For this very reason, I was looking for an optimal and efficient solution so that at least I can avoid calling get()
many times.
The Problem
Let’s say you’re working with user data from an API:
user_data = {
"user": {
"profile": {
"name": "John Doe",
"contacts": [
{"type": "email", "value": "[email protected]"},
{"type": "phone", "value": "123-456-7890"}
],
"preferences": {
"notifications": {
"email": True,
"sms": False
}
}
}
}
}
To extract the email, you typically write:
# The verbose way I just mentioned.
try:
email = user_data["user"]["profile"]["contacts"][0]["value"]
except (KeyError, IndexError, TypeError):
email = None
A Clean Solution
This is a simple helper function that makes nested data traversal more easier:
def get_nested_value(data, keys, default=None):
"""
Extract value from nested dict/list using a path of keys.
Args:
data: The nested data structure (dict/list)
keys: List of keys representing the path to the value
default: Value to return if path doesn't exist
Returns:
The value at the specified path, or default if not found
"""
try:
for key in keys:
if isinstance(data, dict):
data = data.get(key)
if data is None:
return default
elif isinstance(data, list):
if isinstance(key, int) and 0 <= key < len(data):
data = data[key]
elif len(data) > 0 and isinstance(data[0], dict):
# For non-integer keys on lists, try first dict element
data = data[0].get(key)
else:
return default
else:
return default
return data
except (AttributeError, TypeError, IndexError):
return default
Now extracting data becomes simple:
# Clean and readable
email = get_nested_value(user_data, ["user", "profile", "contacts", 0, "value"])
name = get_nested_value(user_data, ["user", "profile", "name"])

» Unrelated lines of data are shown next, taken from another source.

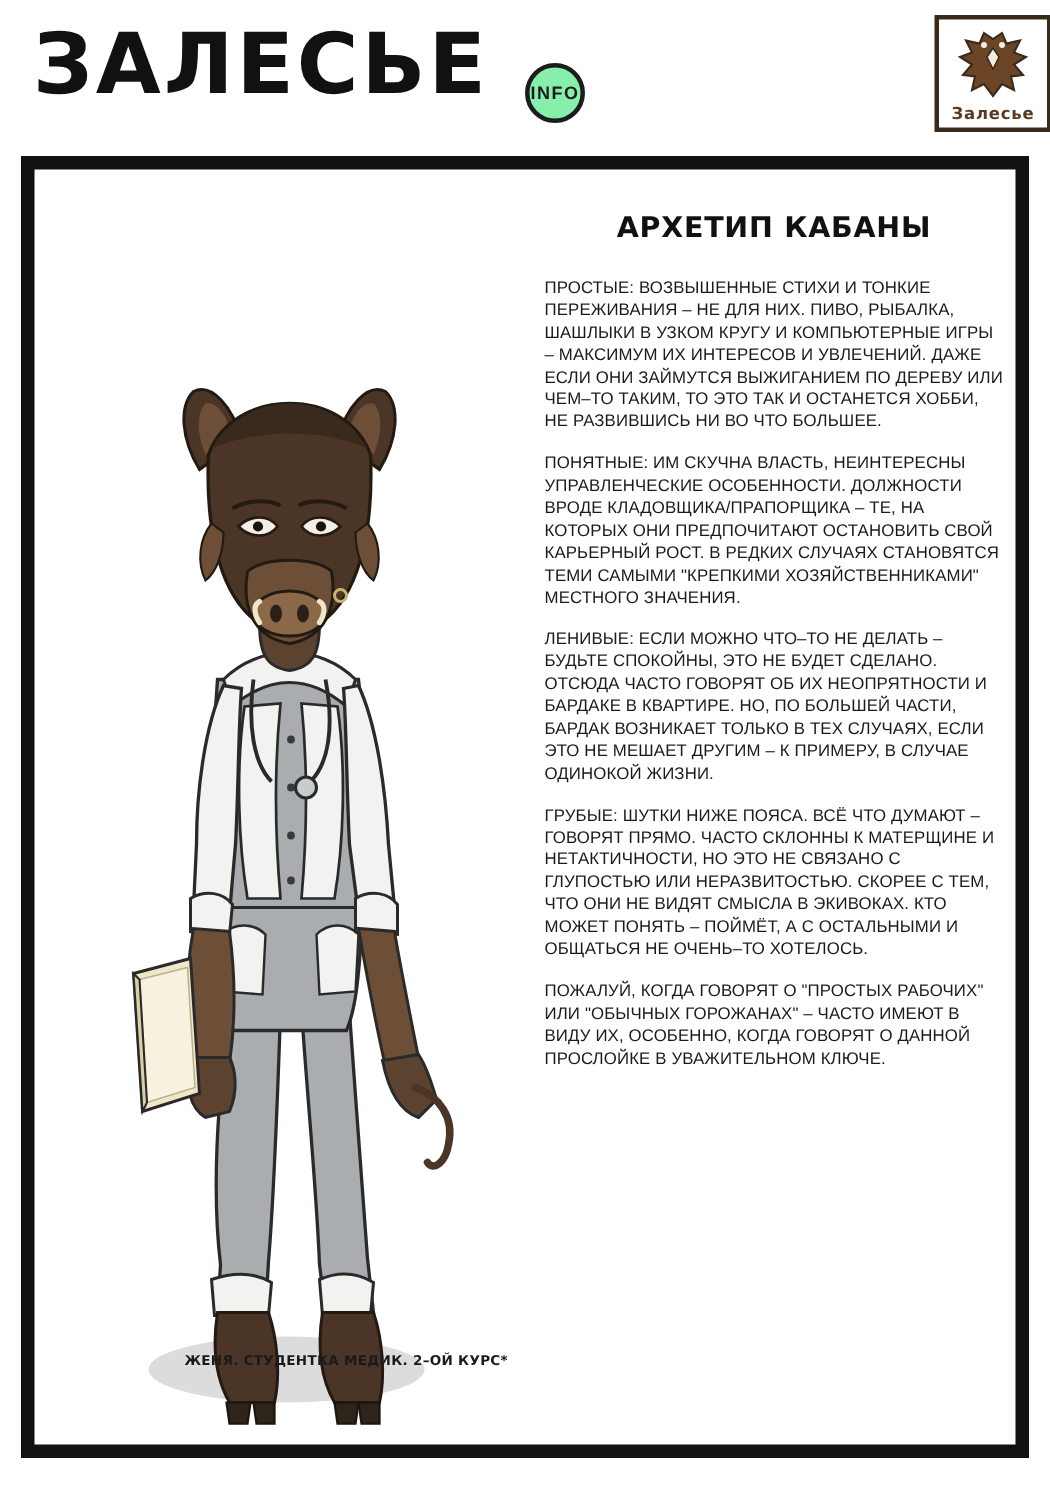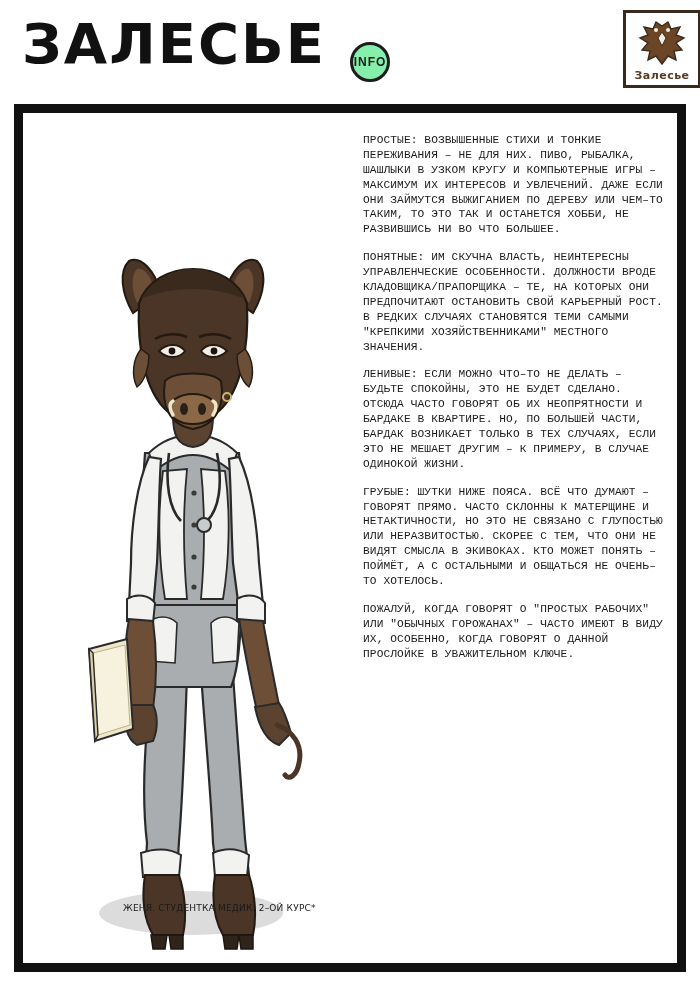--- a/index.html
+++ b/index.html
@@ -261,6 +261,7 @@
   <div class="caption">ЖЕНЯ. СТУДЕНТКА МЕДИК. 2–ОЙ КУРС*</div>
 
   <div class="article">
+    <div class="article-title">АРХЕТИП КАБАНЫ</div>
 
     <p class="para">ПРОСТЫЕ: ВОЗВЫШЕННЫЕ СТИХИ И ТОНКИЕ ПЕРЕЖИВАНИЯ – НЕ ДЛЯ НИХ. ПИВО, РЫБАЛКА, ШАШЛЫКИ В УЗКОМ КРУГУ И КОМПЬЮТЕРНЫЕ ИГРЫ – МАКСИМУМ ИХ ИНТЕРЕСОВ И УВЛЕЧЕНИЙ. ДАЖЕ ЕСЛИ ОНИ ЗАЙМУТСЯ ВЫЖИГАНИЕМ ПО ДЕРЕВУ ИЛИ ЧЕМ–ТО ТАКИМ, ТО ЭТО ТАК И ОСТАНЕТСЯ ХОББИ, НЕ РАЗВИВШИСЬ НИ ВО ЧТО БОЛЬШЕЕ.</p>
     <p class="para">ПОНЯТНЫЕ: ИМ СКУЧНА ВЛАСТЬ, НЕИНТЕРЕСНЫ УПРАВЛЕНЧЕСКИЕ ОСОБЕННОСТИ. ДОЛЖНОСТИ ВРОДЕ КЛАДОВЩИКА/ПРАПОРЩИКА – ТЕ, НА КОТОРЫХ ОНИ ПРЕДПОЧИТАЮТ ОСТАНОВИТЬ СВОЙ КАРЬЕРНЫЙ РОСТ. В РЕДКИХ СЛУЧАЯХ СТАНОВЯТСЯ ТЕМИ САМЫМИ "КРЕПКИМИ ХОЗЯЙСТВЕННИКАМИ" МЕСТНОГО ЗНАЧЕНИЯ.</p>

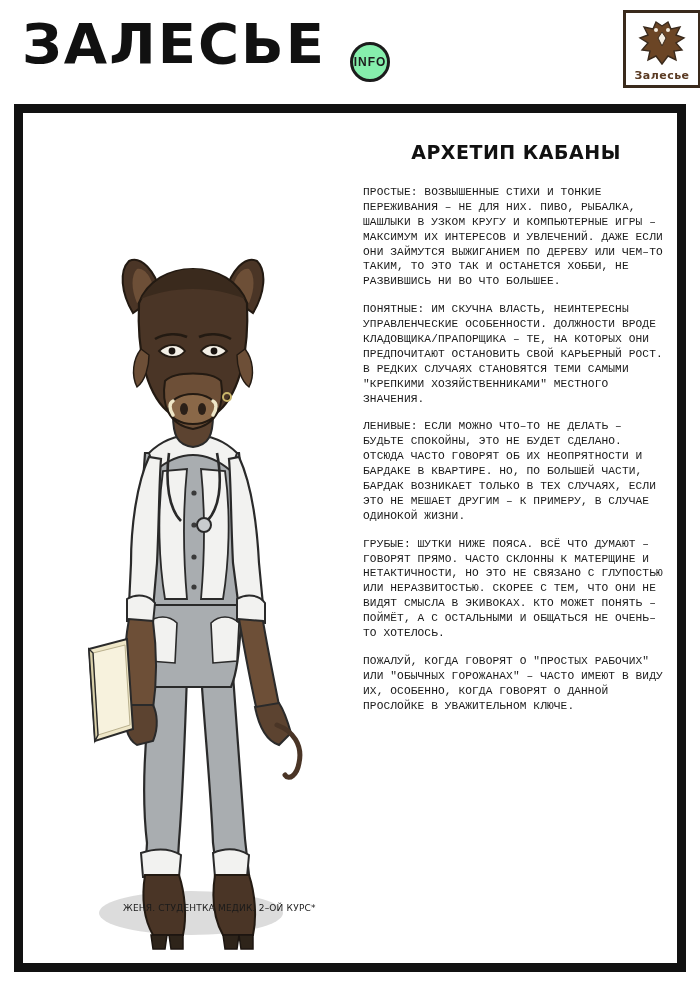--- a/index.html
+++ b/index.html
@@ -117,7 +117,7 @@
     color: #1a1a1a;
     margin: 0 0 13px 0;
     text-transform: uppercase;
-    font-family: Liberation Mono, monospace;
+    font-family: Liberation Sans, sans-serif;
     letter-spacing: 0.1px;
   }
 

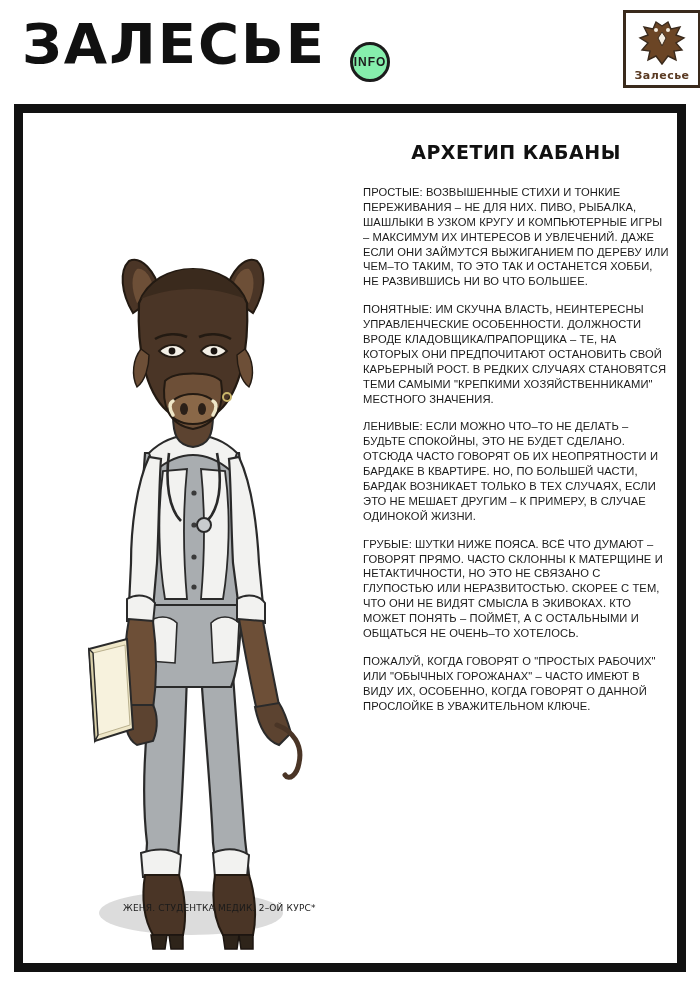--- a/index.html
+++ b/index.html
@@ -135,7 +135,7 @@
     top: 790px;
     width: 240px;
     font-size: 9px;
-    font-weight: normal;
+    font-weight: bold;
     color: #1a1a1a;
     text-transform: uppercase;
     font-family: "DejaVu Sans", sans-serif;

email_notifications = get_nested_value(user_data, ["user", "profile", "preferences", "notifications", "email"])
print(f"Name: {name}")
print(f"Email: {email}")
print(f"Email notifications: {email_notifications}")
Handling Multiple Items from Lists
Sometimes you need all items from a list, not just the first one:
def get_all_nested_values(data, keys, target_key):
"""
Extract values from all items in a nested list.
Args:
data: The nested data structure
keys: Path to the list
target_key: Key to extract from each list item
Returns:
List of values found
"""
try:
# Navigate to the list
for key in keys:
if isinstance(data, dict):
data = data.get(key)
if data is None:
return []
else:
return []
# Extract target_key from each item in the list
if isinstance(data, list):
return [item.get(target_key) for item in data if isinstance(item, dict) and target_key in item]
return []
except (AttributeError, TypeError):
return []
# Get all contact values
contacts = get_all_nested_values(user_data, ["user", "profile", "contacts"], "value")
print(f"All contacts: {contacts}") # ['[email protected]', '123-456-7890']
Conclusion
This approach provides a clean, safe way to traverse nested data structures. It’s particularly useful when the structure might change or some fields might be optional.
I use this helper function pretty much everywhere in my DjangoRF serializer and directly feed the JSON to the serializer where it runs this function.